What you have to do | Only the text of the records belongs in the answer, copied exactly and without pictures.

[Collected data entries]
━━━━━━━━━━

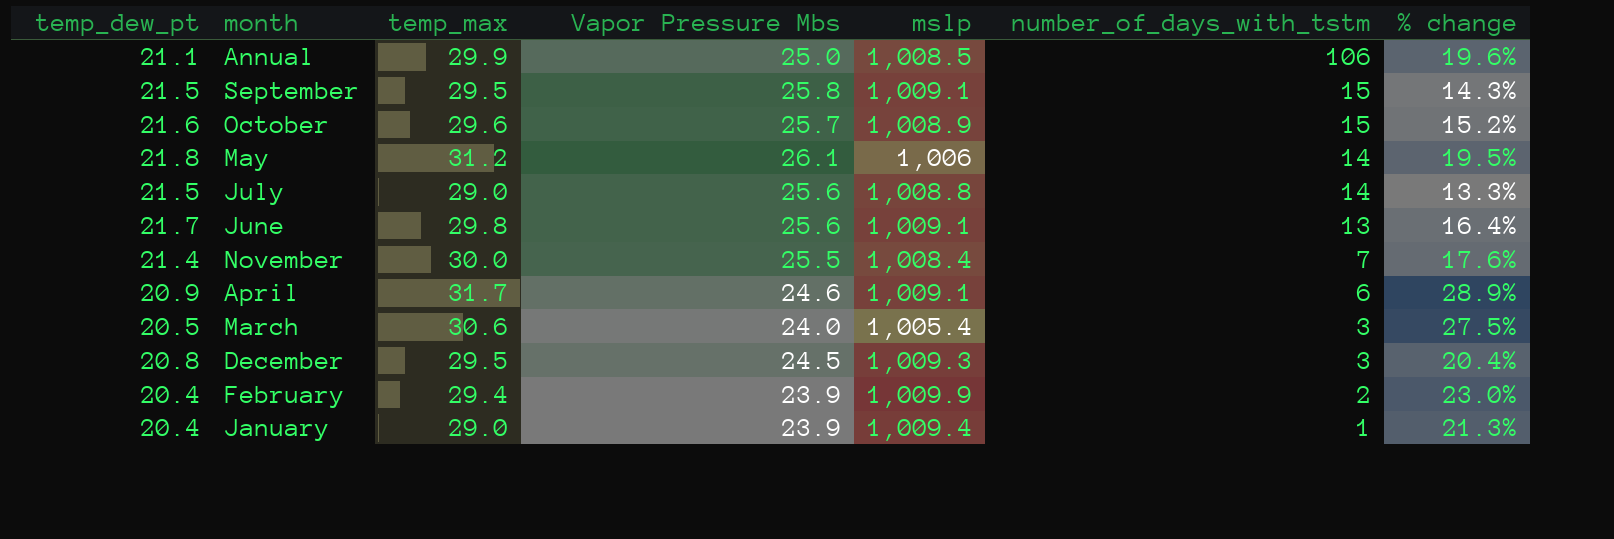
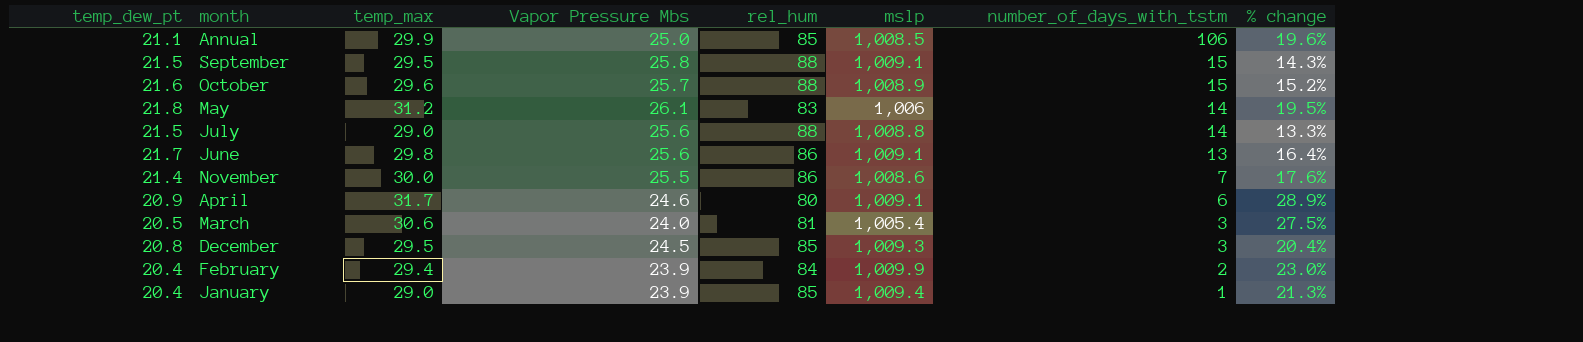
column rel_hum | position: none -> 5
November | mslp: 1,008.4 -> 1,008.6

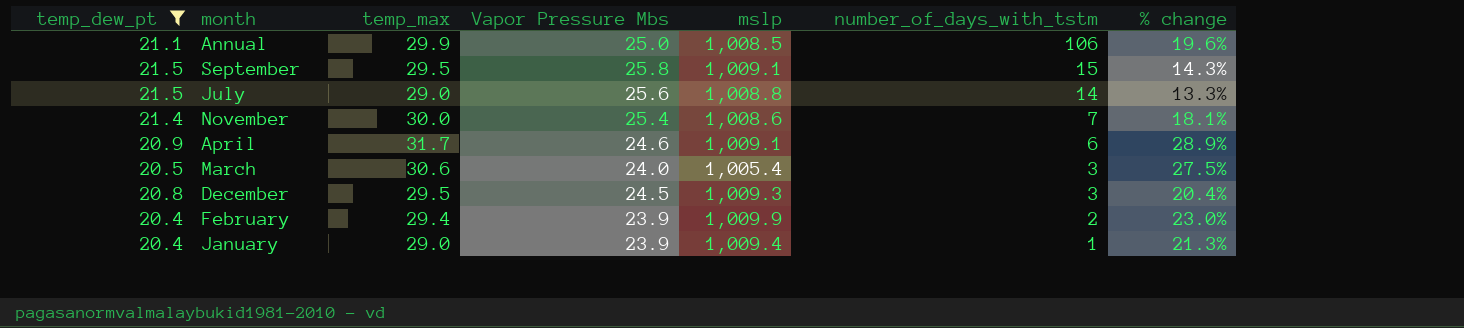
filter: none -> temp_dew_pt <= 21.5
column rel_hum | position: 5 -> none
November | Vapor Pressure Mbs: 25.5 -> 25.4
November | % change: 17.6% -> 18.1%

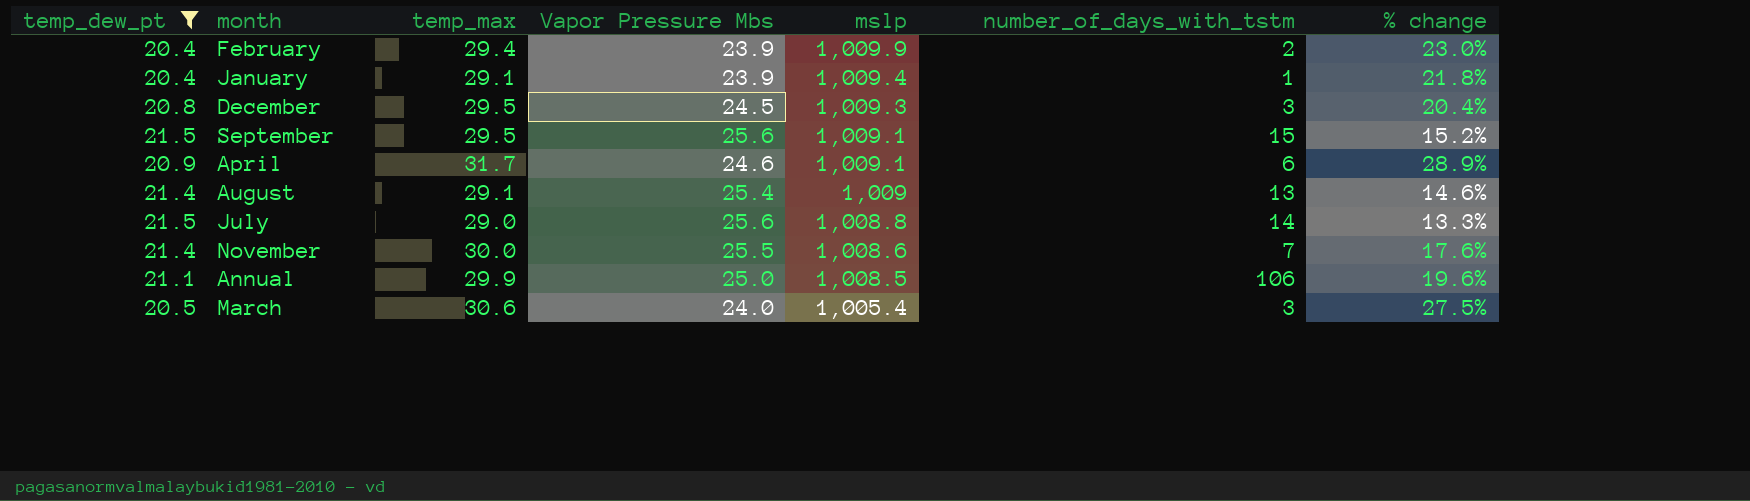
row order: number_of_days_with_tstm descending -> mslp descending
January | temp_max: 29.0 -> 29.1
January | % change: 21.3% -> 21.8%
September | Vapor Pressure Mbs: 25.8 -> 25.6
September | % change: 14.3% -> 15.2%
row August: none -> 21.4 | 29.1 | 25.4 | 1,009 | 13 | 14.6%
November | Vapor Pressure Mbs: 25.4 -> 25.5
November | % change: 18.1% -> 17.6%

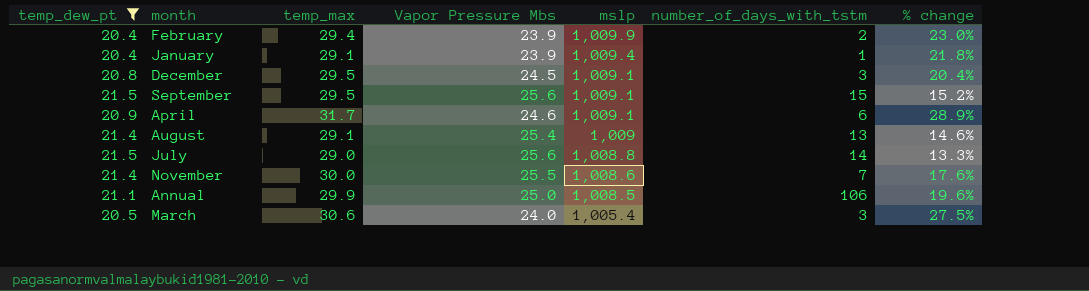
December | mslp: 1,009.3 -> 1,009.1

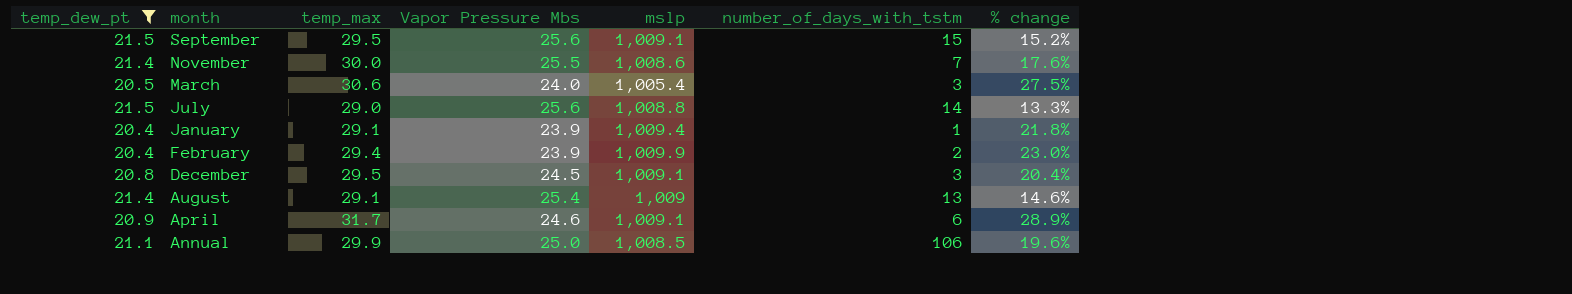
row order: mslp descending -> month descending

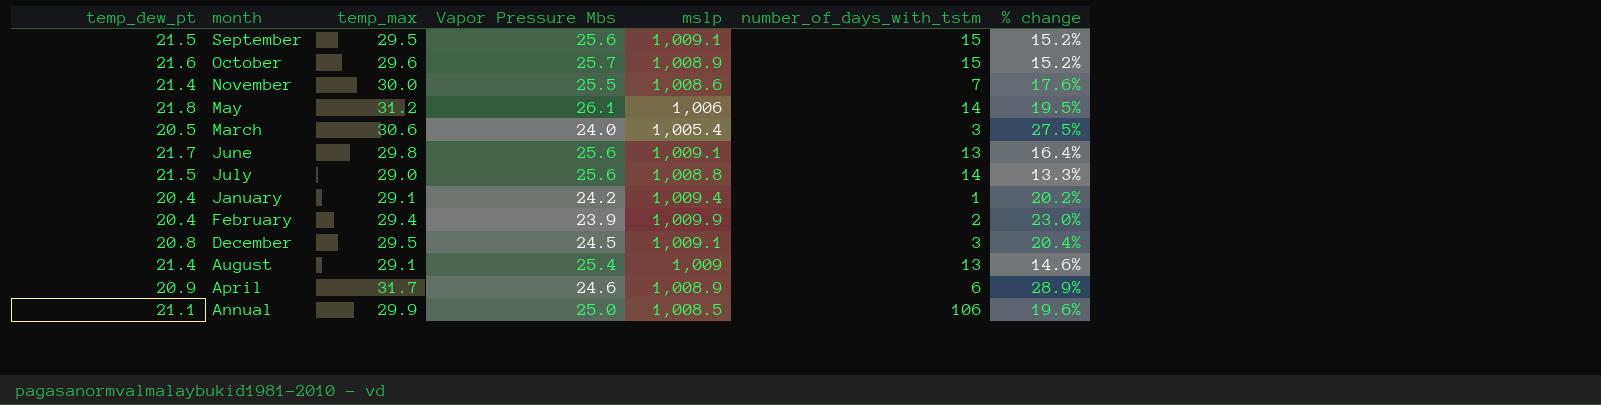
filter: temp_dew_pt <= 21.5 -> none
January | Vapor Pressure Mbs: 23.9 -> 24.2
January | % change: 21.8% -> 20.2%
April | mslp: 1,009.1 -> 1,008.9

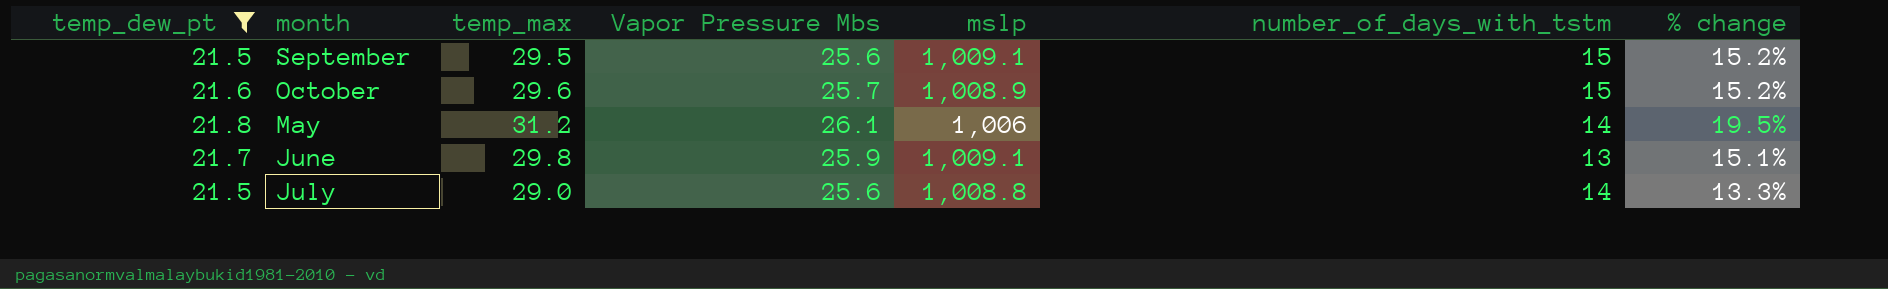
filter: none -> temp_dew_pt >= 21.5
June | Vapor Pressure Mbs: 25.6 -> 25.9
June | % change: 16.4% -> 15.1%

━━━━━━━━━━

Solved exercise |
column rel_hum | position: none -> 5
November | mslp: 1,008.4 -> 1,008.6

filter: none -> temp_dew_pt <= 21.5
column rel_hum | position: 5 -> none
November | Vapor Pressure Mbs: 25.5 -> 25.4
November | % change: 17.6% -> 18.1%

row order: number_of_days_with_tstm descending -> mslp descending
January | temp_max: 29.0 -> 29.1
January | % change: 21.3% -> 21.8%
September | Vapor Pressure Mbs: 25.8 -> 25.6
September | % change: 14.3% -> 15.2%
row August: none -> 21.4 | 29.1 | 25.4 | 1,009 | 13 | 14.6%
November | Vapor Pressure Mbs: 25.4 -> 25.5
November | % change: 18.1% -> 17.6%

December | mslp: 1,009.3 -> 1,009.1

row order: mslp descending -> month descending

filter: temp_dew_pt <= 21.5 -> none
January | Vapor Pressure Mbs: 23.9 -> 24.2
January | % change: 21.8% -> 20.2%
April | mslp: 1,009.1 -> 1,008.9

filter: none -> temp_dew_pt >= 21.5
June | Vapor Pressure Mbs: 25.6 -> 25.9
June | % change: 16.4% -> 15.1%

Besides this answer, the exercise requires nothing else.